Start of Given information

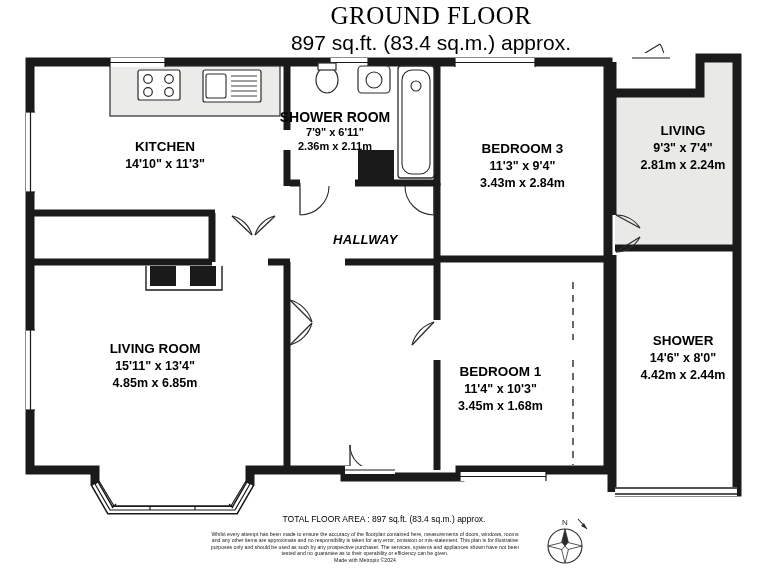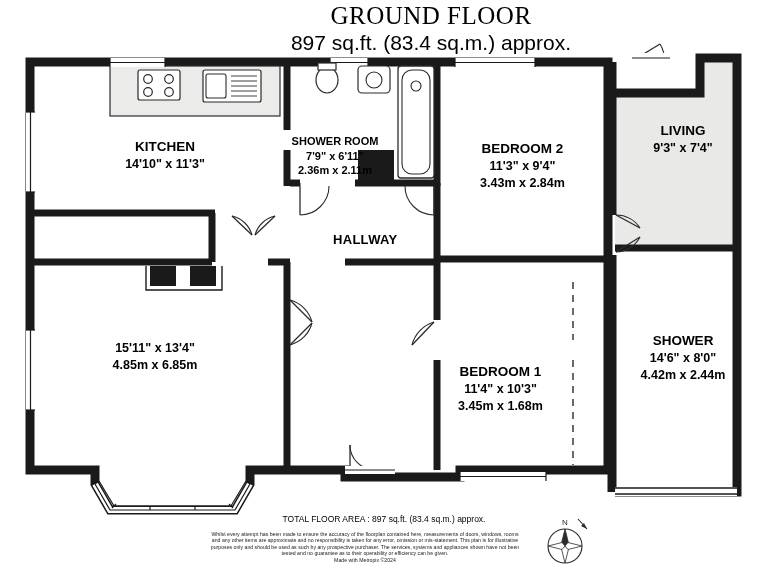--- a/index.html
+++ b/index.html
@@ -52,28 +52,29 @@
     font-weight: bold;
     line-height: 18px;
     white-space: nowrap;
   }
   .room-label .rdim {
     font-size: 12.5px;
     font-weight: bold;
     line-height: 17px;
     white-space: nowrap;
   }
-  .room-label.small .rname { font-size: 11px; line-height: 15px; margin-top: 24px; }
+  .room-label.small .rname { font-size: 14px; line-height: 15px; }
   .room-label.small .rdim { font-size: 11px; line-height: 14px; }
   .hallway-label {
     position: absolute;
     font-size: 13px;
     font-weight: bold;
     letter-spacing: 0.3px;
     pointer-events: none;
+    font-style: italic;
   }
   .footer-area {
     position: absolute;
     width: 768px;
     left: 0;
     text-align: center;
     pointer-events: none;
   }
   .footer-total {
     font-size: 8.5px;
@@ -262,31 +263,33 @@
   <div class="rdim">14'10"  x 11'3"</div>
 </div>
 
 <div class="room-label small" style="left:275px; top:110px; width:120px;">
   <div class="rname">SHOWER ROOM</div>
   <div class="rdim">7'9"  x 6'11"</div>
   <div class="rdim">2.36m  x 2.11m</div>
 </div>
 
 <div class="room-label" style="left:440px; top:140px; width:165px;">
-  <div class="rname">BEDROOM 2</div>
+  <div class="rname">BEDROOM 3</div>
   <div class="rdim">11'3"  x 9'4"</div>
   <div class="rdim">3.43m  x 2.84m</div>
 </div>
 
 <div class="room-label" style="left:618px; top:122px; width:130px;">
   <div class="rname">LIVING</div>
   <div class="rdim">9'3"  x 7'4"</div>
+  <div class="rdim">2.81m  x 2.24m</div>
 </div>
 
 <div class="room-label" style="left:55px; top:340px; width:200px;">
+  <div class="rname">LIVING ROOM</div>
   <div class="rdim">15'11"  x 13'4"</div>
   <div class="rdim">4.85m  x 6.85m</div>
 </div>
 
 <div class="room-label" style="left:418px; top:330px; width:165px;margin-top:33px;">
   <div class="rname">BEDROOM 1</div>
   <div class="rdim">11'4"  x 10'3"</div>
   <div class="rdim">3.45m  x 1.68m</div>
 </div>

End of Given information

What is being asked:
If a line of the data contains "BEDROOM", copy it out.

Solution:
-  <div class="rname">BEDROOM 2</div>
+  <div class="rname">BEDROOM 3</div>
   <div class="rname">BEDROOM 1</div>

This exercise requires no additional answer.